# Insperation, influenced, copied .....or Stolen?



## idahosawdust (Apr 25, 2010)

Where is the line drawn in the sand as to whether a design or project idea is used as inspiration or just flat out copied/stolen? I imagine there is an imaginary line on some continuum that is subjective at best?
I see all the time "G&G" inspired, Maloof inspired, FLW (Frank Loyd Wright) inspired and the list goes on. If I were to sell this as inspired i would assume it is okay, but to sell something inspired by a contemporary craftsman, say, Thomas moser I might find my self in a heap of trouble. (Skilled craftsman by the way but not my style)

What about projects and designs based on projects seen here on LJs?

I am not in a position in my life where woodworking would be a "job", but i would like for it to be a hobby that pays for itself so that i can buy more materials or even a nice tool occasionally.

Any discussion on this would be helpful. Thank you in advance.

Ty


----------



## croessler (Jun 22, 2007)

ty,

I would suggest reading through this forum series: http://lumberjocks.com/topics/15915#reply-164737

I think the answers in that post will address a lot of what you are asking…


----------



## Catspaw (Dec 15, 2007)

There are very few "new" ideas in the world. If you copy something, it's copied. If you do something in the same style, such as G&G with tenons and steps but make it from your own dimensions and proportions, then it's inspired by.

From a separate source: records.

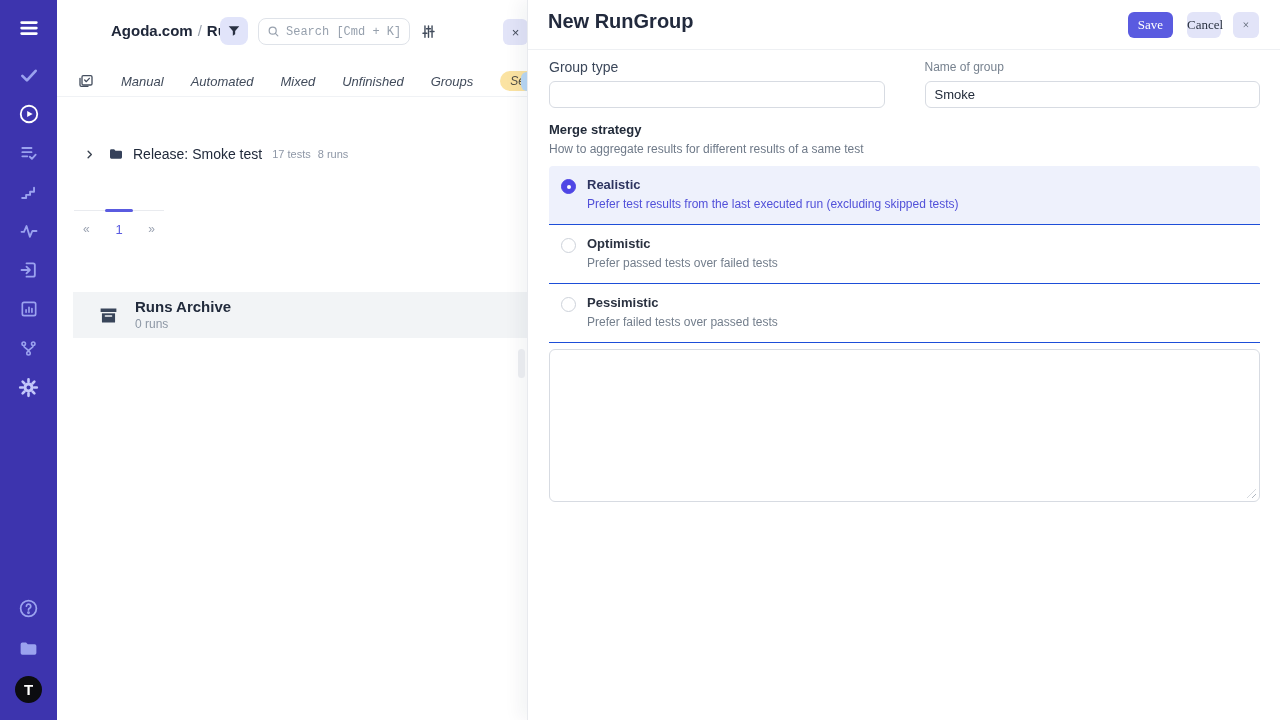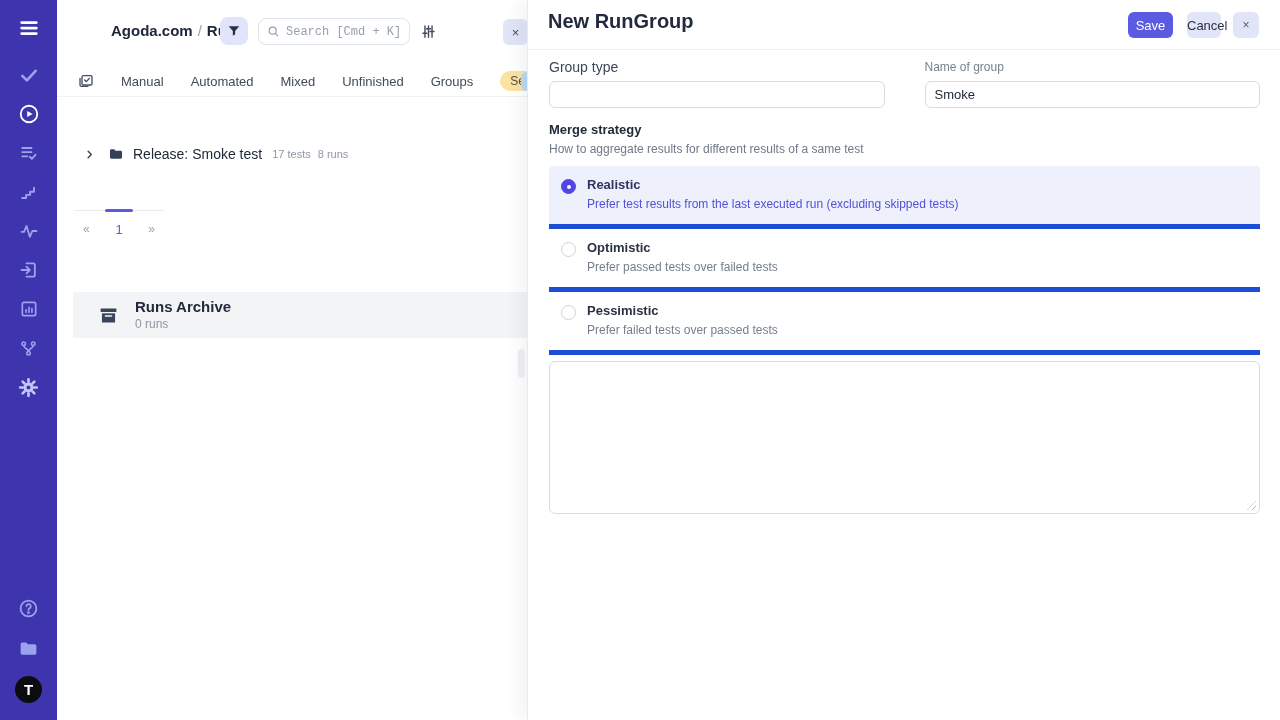"Save" .btn { font-family: Liberation Sans, sans-serif -> Liberation Serif, serif }
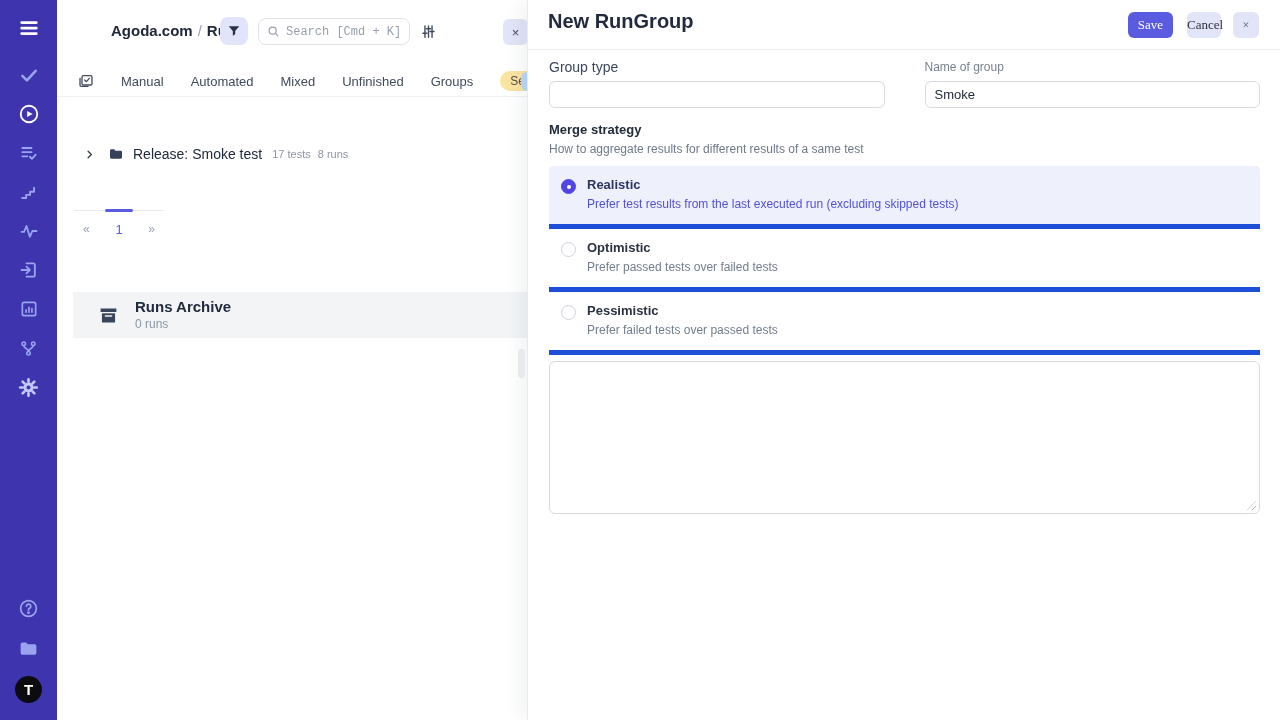"Manual" .tabs-row { font-style: none -> italic }
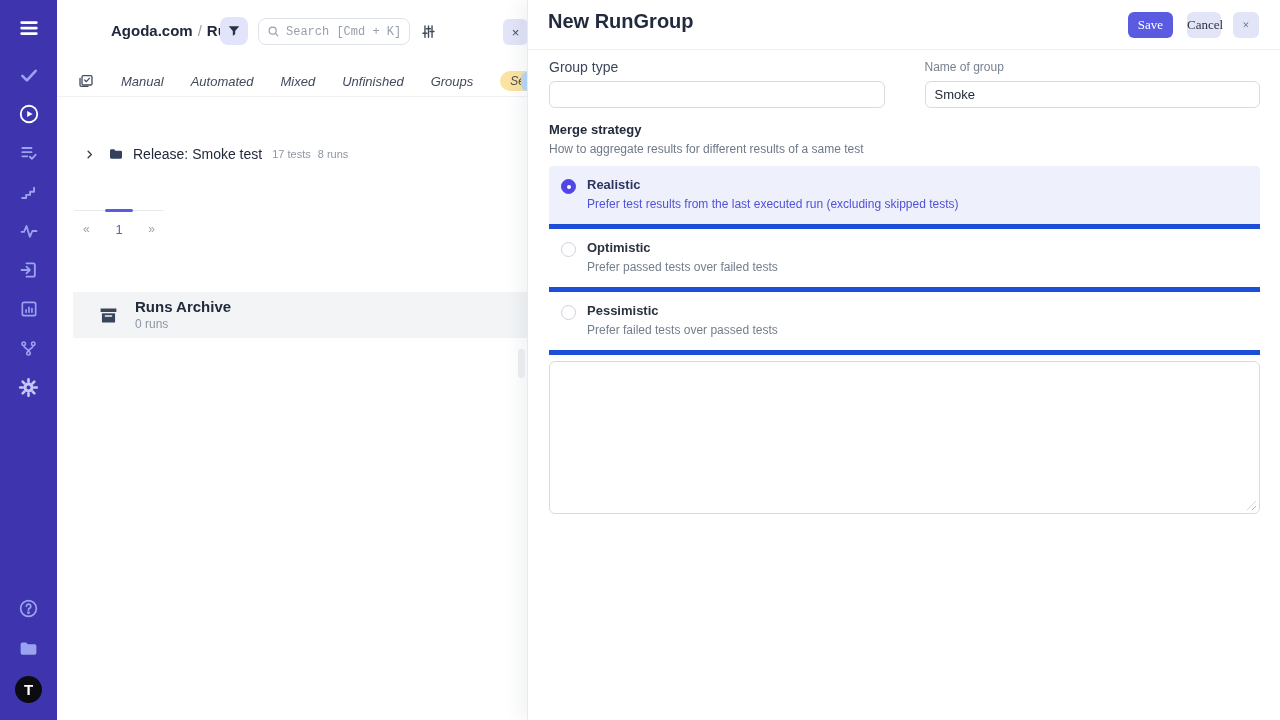"Realistic" .option { border-bottom: 5px solid #1d4ed8 -> 1px solid #1d4ed8 }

Heck, alot of this "old world art" was done by the masters apprentices anyway. As far as I concerned if you aren't deliberately copying something dimension for dimnesion then go for it. If you go to woodworking school and come out making a living doing exactly what you were taught, does the teacher deserve a commision on everything you make. Not hardly.

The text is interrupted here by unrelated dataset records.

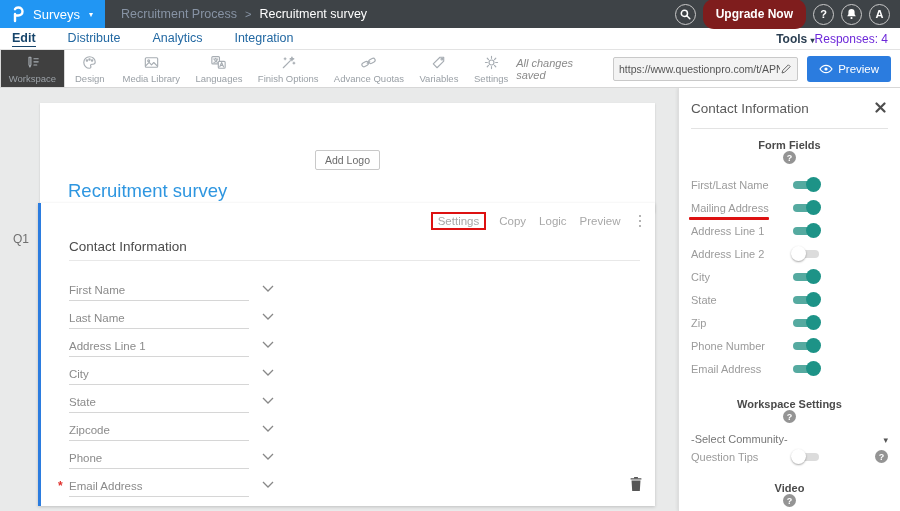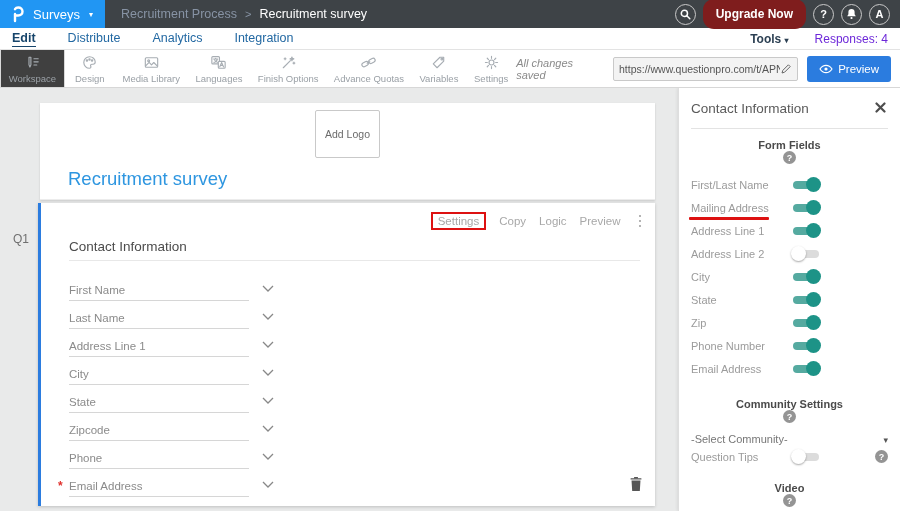"Tools ▾" .nav-right { gap: 26px -> none }
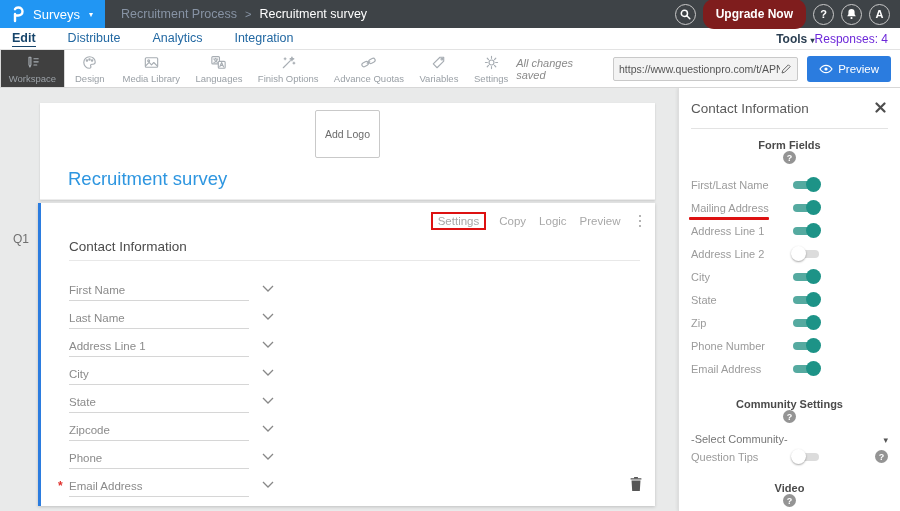"Add Logo" .add-logo { margin-top: none -> 40px; padding: 17px 9px -> 3px 9px }
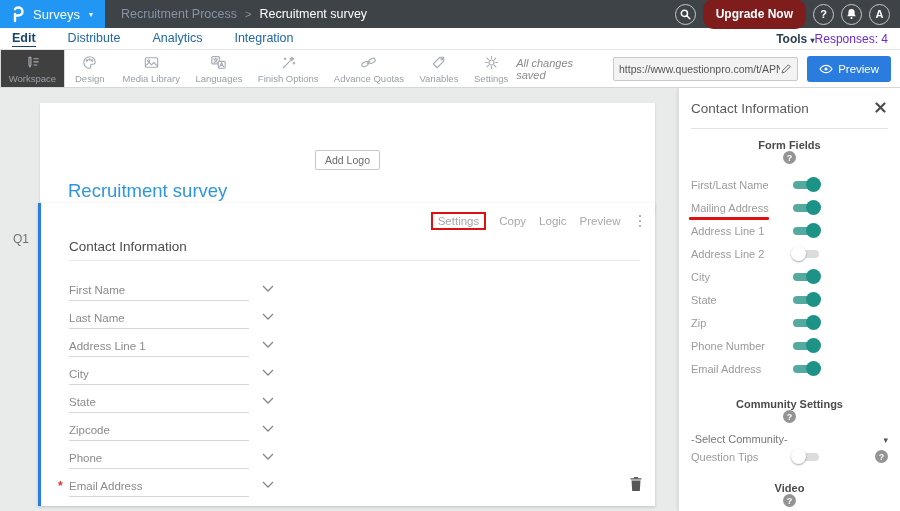"Community Settings" span.section-heading { text: Community -> Workspace }
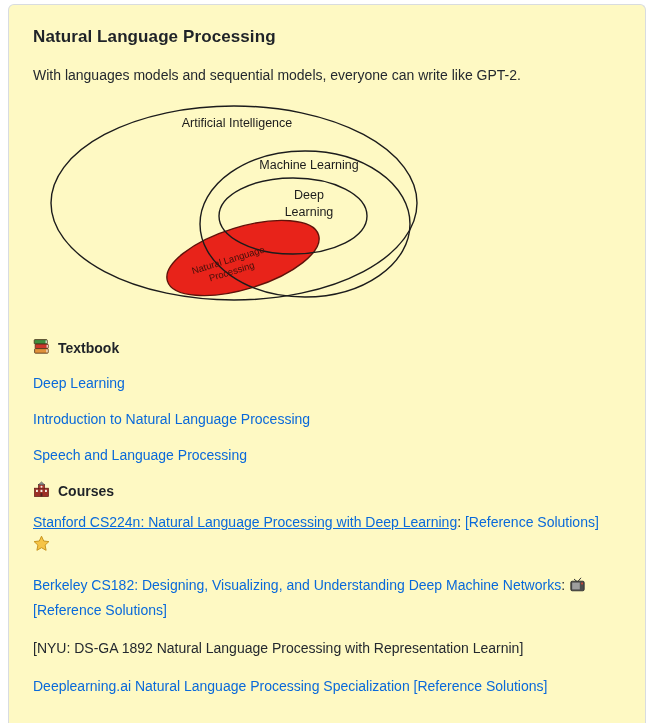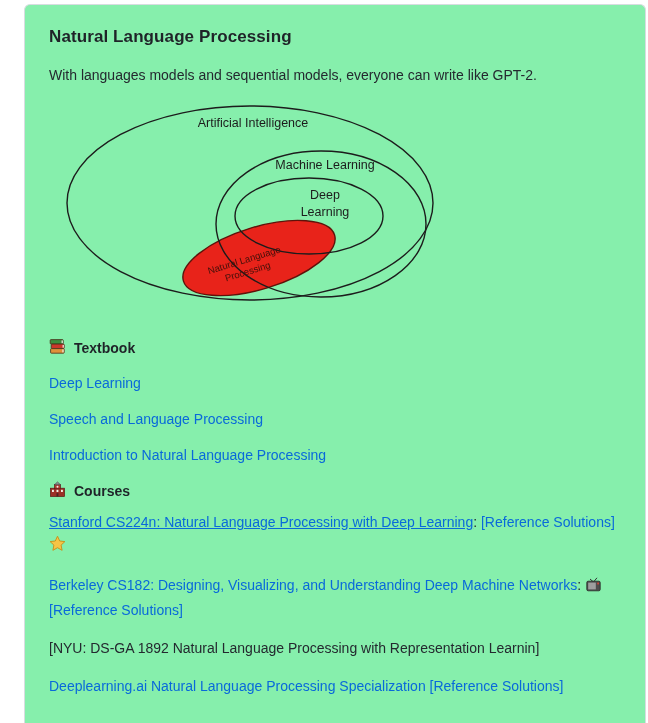"Natural Language Processing" .card { background: #86efac -> #fef9c3; margin: 4px 2px 0 24px -> 4px 2px 0 8px }
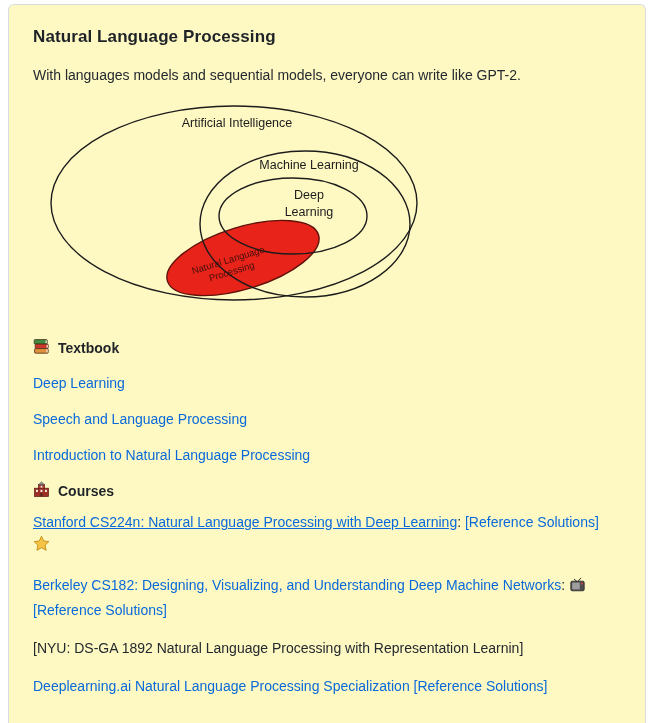"Speech and Language Processing" p.link-row { order: before "Introduction to Natural Language" -> after "Introduction to Natural Language" }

Unless you are deliberately trying to steal business from a current stylist with "the same stuff only cheaper" I wouldn't worry too much.


----------



## uffitze (Apr 23, 2010)

did you check out this http://lumberjocks.com/topics/17108 thread covering some intellectual property law basics?


----------



## hObOmOnk (Feb 6, 2007)

When I make something that is a copy of someone else's design, that's inspiration.
When someone makes a copy of my design, that's theft.


----------



## kolwdwrkr (Jul 27, 2008)

Randy….LOL, good one


----------



## idahosawdust (Apr 25, 2010)

Sorry to resurrect a horse that has obviously been beat to death already judging from the size of those two threads

Randy …. lol

Chris…thank you for the post

uffitze… thank you as well for that link 
after reading that thread i need to go run my hand through the TS to wake up.

so pretty much as long as i am not profiting on contemporary artisans designs (again not a fan of contemporary wood working) and as long as i post something like …... yadda yadda yadda inspired by FLW every thing is cool. or i might say i was lurking on Ljs and saw a project that i thought was cool…this is who made it …but i used it solely as inspiration to build my project


----------



## uffitze (Apr 23, 2010)

The practical matter is that as a hobbyist, you aren't putting your work out there for the general public to see, so the copyright/patent holder is unlikely to see the work and go after you. I suppose that by posting a photo of the work, the copyright/patent holder might see it, and if they are really litigous, they might come after you. But, I would expect that is extremely unlikely.

Also, considering that FLW died 50 years ago, I would operate under the assumption that his heirs still hold the copyright on his work. But, I'm not a lawyer, so what do I really know.

And, personally, I consider this to be an important topic, so I'm happy that people are thinking about it.


----------



## TreeBones (May 21, 2007)

I have made many projects inspired by members here and I'm sure that none of mine come out like others. I sell my work and most all of it is unique and I call it original. I hope that my projects will inspire others and as long as no one competes directly with me I hope they can make a few bucks. I dont know of anyone getting rich from woodwork but I am sure there are a few.

Integrity is not an option, its a necessity. Everyone deserves a chance to earn a living.


----------



## TheDane (May 15, 2008)

I think a good example of 'inspired by …' is Kevin Rodel's version of the Taliesin Desk. I don't know how Rodel came to create the Taliesin Desk, but one thing I can assure you is that if the Frank Lloyd Wright Foundation had even an inkling that Rodel had done something improper, they would have taken swift legal action.

Frank Lloyd Wright formed a foundation in 1940. When Wright died in 1959, ownership of the Taliesin estate in Wisconsin, Taliesin West in Arizona, Wright's archives and School of Architecture were all passed into the hands of the foundation. The Frank Lloyd Wright Foundation still owns them, including the intellectual property rights.

BTW … if you ever have a chance to visit to Taliesin, it is well worth the trip to Spring Green. Just don't try to take any photographs or measurements!


----------



## Wood_smith (Feb 12, 2010)

...and be very careful about hollering at others for copying your stuff! (blush…mea culpa)... oh well, we learn by our mistakes!


----------